Weighted Moving Averages | Breaking Eggs And Making Omelettes

Everyone would like to see FFmpeg performance graphs based on data collected from FATE. One day, I got down to analyzing the millisecond runtime data for one configuration regarding one of the longer tests in the suite. The numbers were all over the map and directly graphing them would prove confusing and meaningless.

Then I had an idea which draws on my limited experience with digital signal processing as it pertains to multimedia. What about plotting points that represent the average of point n along with, say, points (n-15)..(n+15)? Then I refined the idea a bit– how about multiplying each point by a factor such that point n gets the most consideration while points further away from n receive progressively less consideration?

And then I quickly covered up all evidence of the brainstorm for fear of catching a beatdown from a tough gang of statisticians for devising the most idiotic idea in the history of statistics. Imagine my surprise when I was recently reading up on a completely different topic and found the exact same techniques described in practical application. It turns out they even have formal names: Moving averages, in which various forms of weighted moving averages comprise a sub-category.

This is not the first time I have re-invented something that I would later learn is called a “wheel” (the first time I can recall was when I independently figured out a bubble sort algorithm). I’m sure a spreadsheet program can be coerced to massage the data in this manner, but I decided to go the Python route; I have to use Python to effectively extract the data from MySQL into a usable form anyway.
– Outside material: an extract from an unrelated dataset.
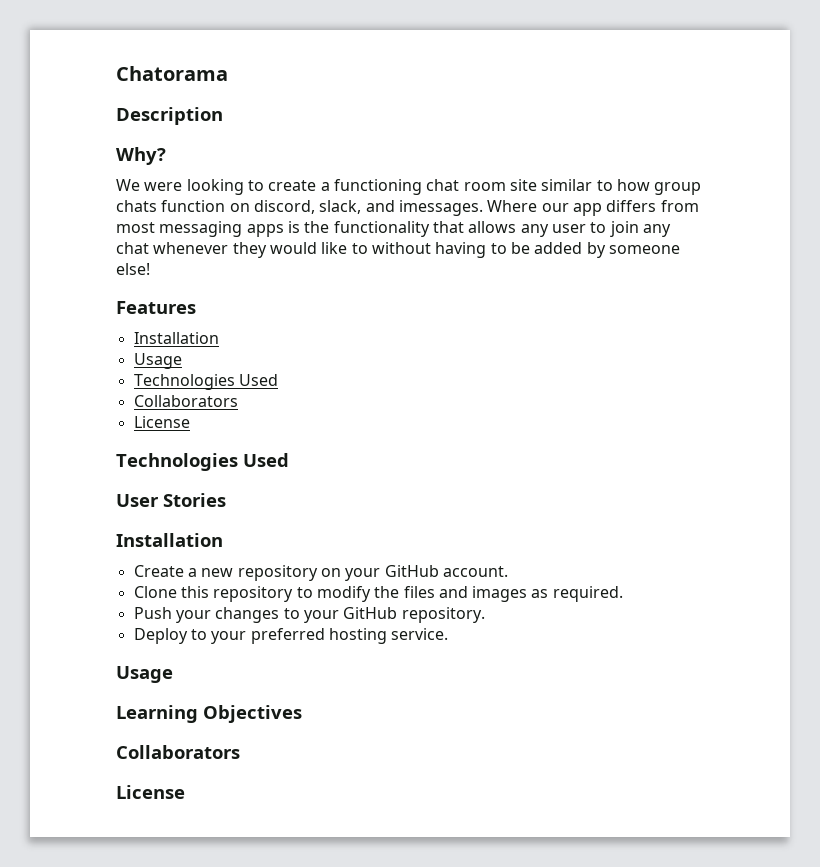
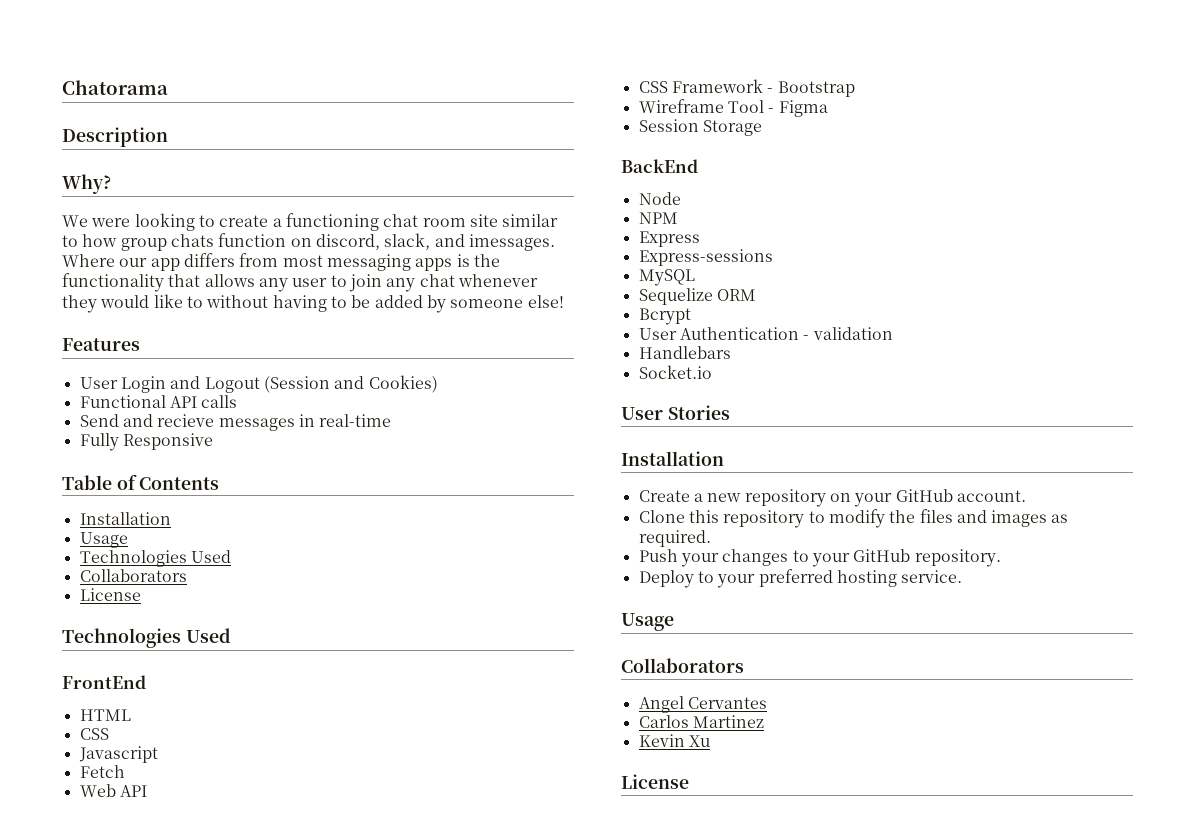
(196, 307) none -> [79,375,438,393] [79,395,238,408] [79,414,392,431] [79,433,213,451] [62,474,220,490] // User Login and Logout (Session and Cookies) // Functional API calls // Send and recieve messages in real-time // Fully Responsive // Table of Contents
(289, 460) none -> [62,675,146,689] [79,709,131,721] [79,728,109,740] [78,746,158,763] [79,765,125,778] [79,784,147,797] [638,79,855,97] [638,99,828,117] [638,119,762,136] [621,159,698,173] [638,192,681,205] [638,212,678,224] [638,231,700,247] [638,249,773,266] [638,269,695,286] [638,288,756,305] [638,308,691,325] [638,327,893,340] [638,346,731,359] [638,365,712,379] // FrontEnd // HTML // CSS // Javascript // Fetch // Web API // CSS Framework - Bootstrap // Wireframe Tool - Figma // Session Storage // BackEnd // Node // NPM // Express // Express-sessions // MySQL // Sequelize ORM // Bcrypt // User Authentication - validation // Handlebars // Socket.io
[116,705,302,723] [116,745,240,759] // Learning Objectives // Collaborators -> [621,658,744,673] [638,696,767,713] [638,715,764,728] [638,734,710,747] // Collaborators // Angel Cervantes // Carlos Martinez // Kevin Xu

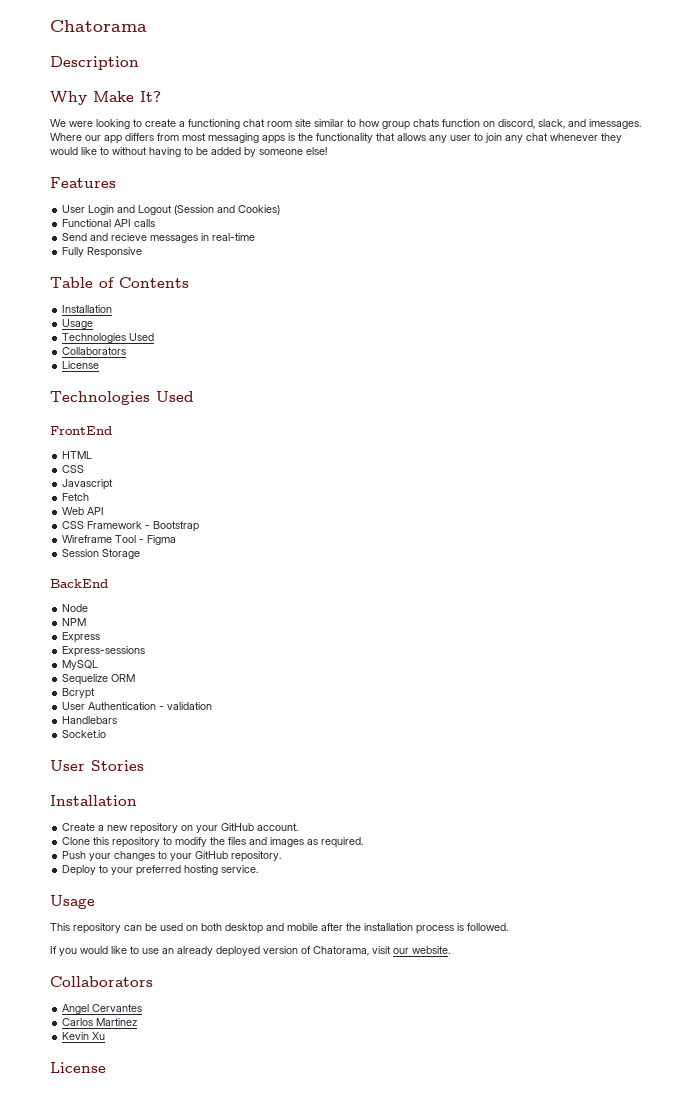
[62,174,111,194] Why? -> [50,91,161,105] Why Make It?
(674, 622) none -> [50,923,508,934] [50,946,450,957] // This repository can be used on both desktop and mobile after the installation process is followed. // If you would like to use an already deployed version of Chatorama, visit our website.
I created a Python script that takes a list of FATE configuration IDs and a test spec number. For each configuration ID, gather the history of millisecond run times for the specified test. Run a weighted moving average using the current run time and the 9 run times prior. The current run time is multiplied by 10, (n-1) is multiplied by 9, down through (n-9) which is multiplied by 1. Divide the average by 55 (10+9+…+1). For a more elegant mathematical explanation, see the Wikipedia entry. This script allows me to dump all the performance data for a series of configurations like, for example, all of the PowerPC configurations that run on the same machine.
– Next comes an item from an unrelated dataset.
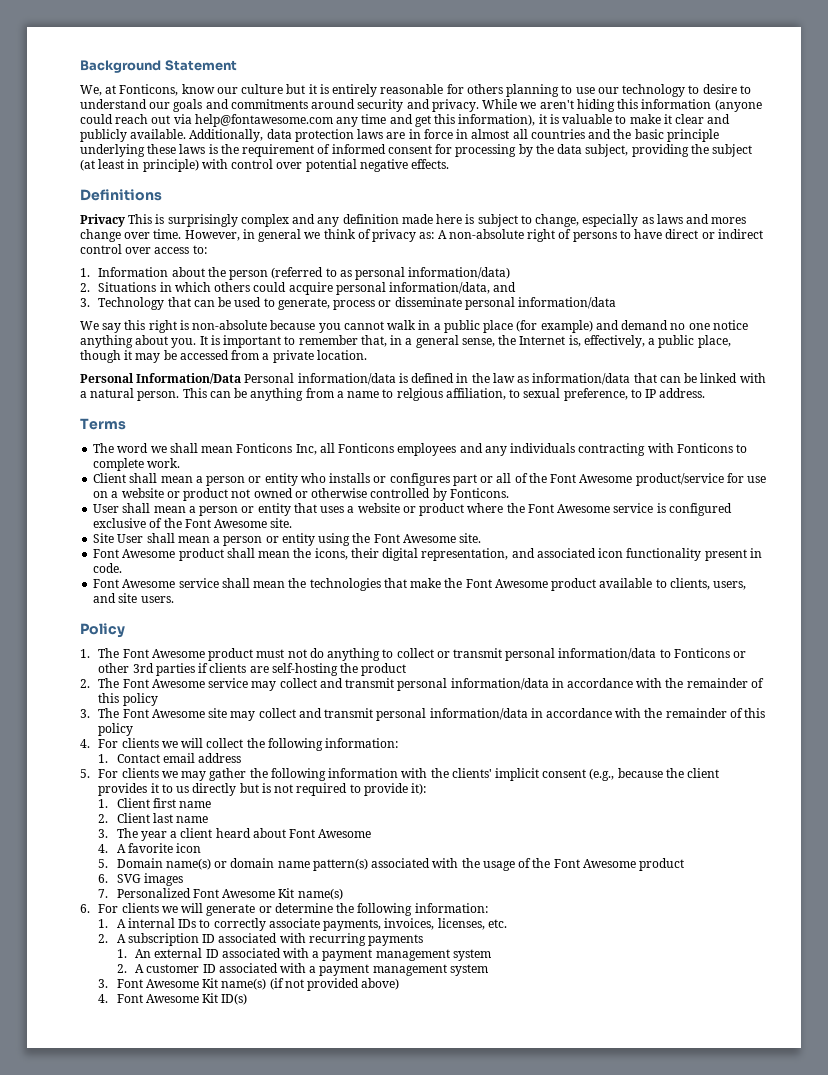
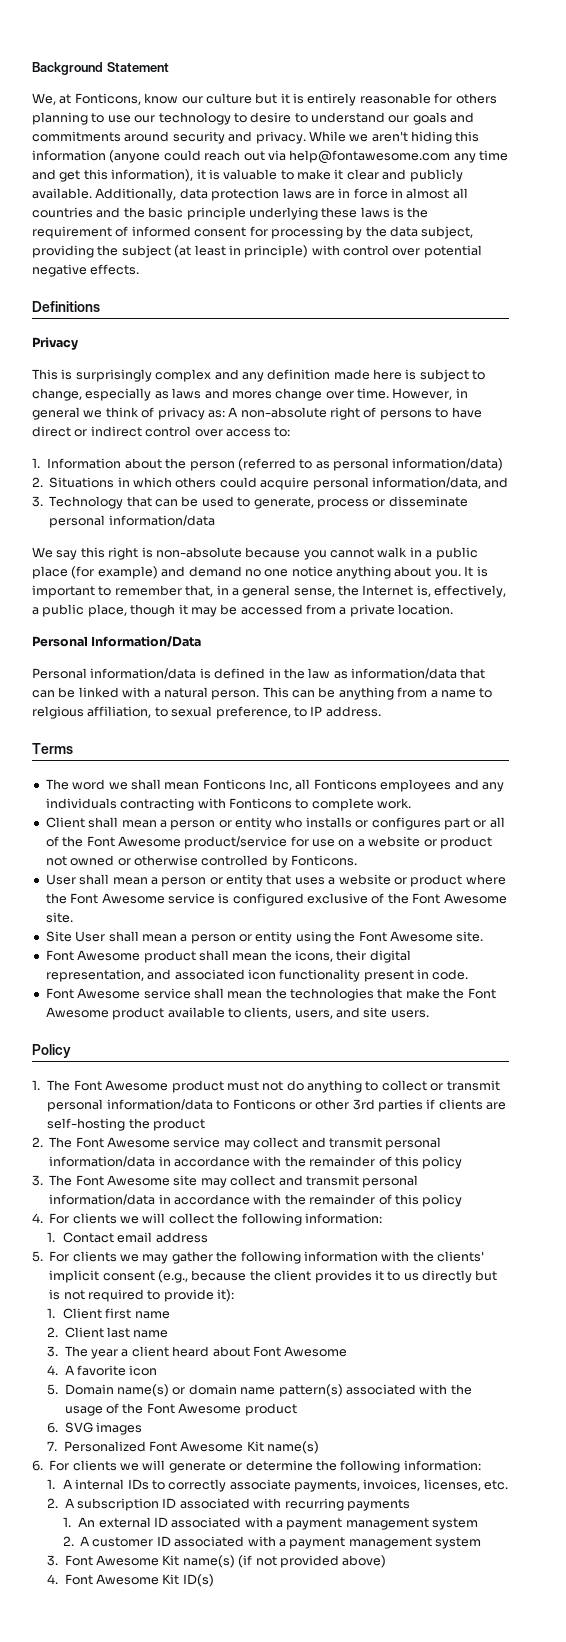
(125, 220) none -> (78, 343) //
(242, 378) none -> (202, 641) //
Then, we turn the data over to OpenOffice Calc for graphing… <sigh…>

id RoQ video encode test, run on many successive revisions on PowerPC

Dear OpenOffice.org: I hate you so much. Sometimes you elect to plot data on a graph in a sane range and sometimes you opt to begin from 0. The latter is shown above, where the former would have been much more appropriate. As it stands, any useful data to be gathered from the visualizing the trend of the weighted moving averages is lost. And don’t even get me started (again) on your fragility. Or your atrocious software update mechanism.

Anyway, the above graph shows performance over time for the idroq-video-encode test run on various PowerPC configurations. The graph actually does reveal at least one oddity– the orange pulse wave that represents gcc 4.1.2’s performance over time. That might be worth looking into, particularly since it’s on the high part of the wave right now.

Below is the same thing, only with data collected from running h264-conformance-mv1_brcm_d which is the most computationally intensive H.264 conformance sample in the FATE suite. And it looks like I mislabeled ‘gcc 4.3.3’ as ‘gcc 4.3.2’ in both graphs. Oh well; not going through the pain of regenerating those graphs with OpenOffice now.

long H.264 conformance test, run on many successive revisions on PowerPC" title="long H.264 conformance test, run on many successive revisions on PowerPC

What to do about performance graphs going forward? I really don’t think it would be worthwhile to be able to pull graphs from the database relating to performance data over time for arbitrary tests. Most of the tests are simply too short to yield any useful trends. This would be better suited to the idea of running certain tasks less frequently. Various configurations should be made to run longevity tests on full movies encoded in various formats, once every day or 2. CPU runtime performance data (in contrast to wall clock time data) should be collected on those runs and graphed for analysis.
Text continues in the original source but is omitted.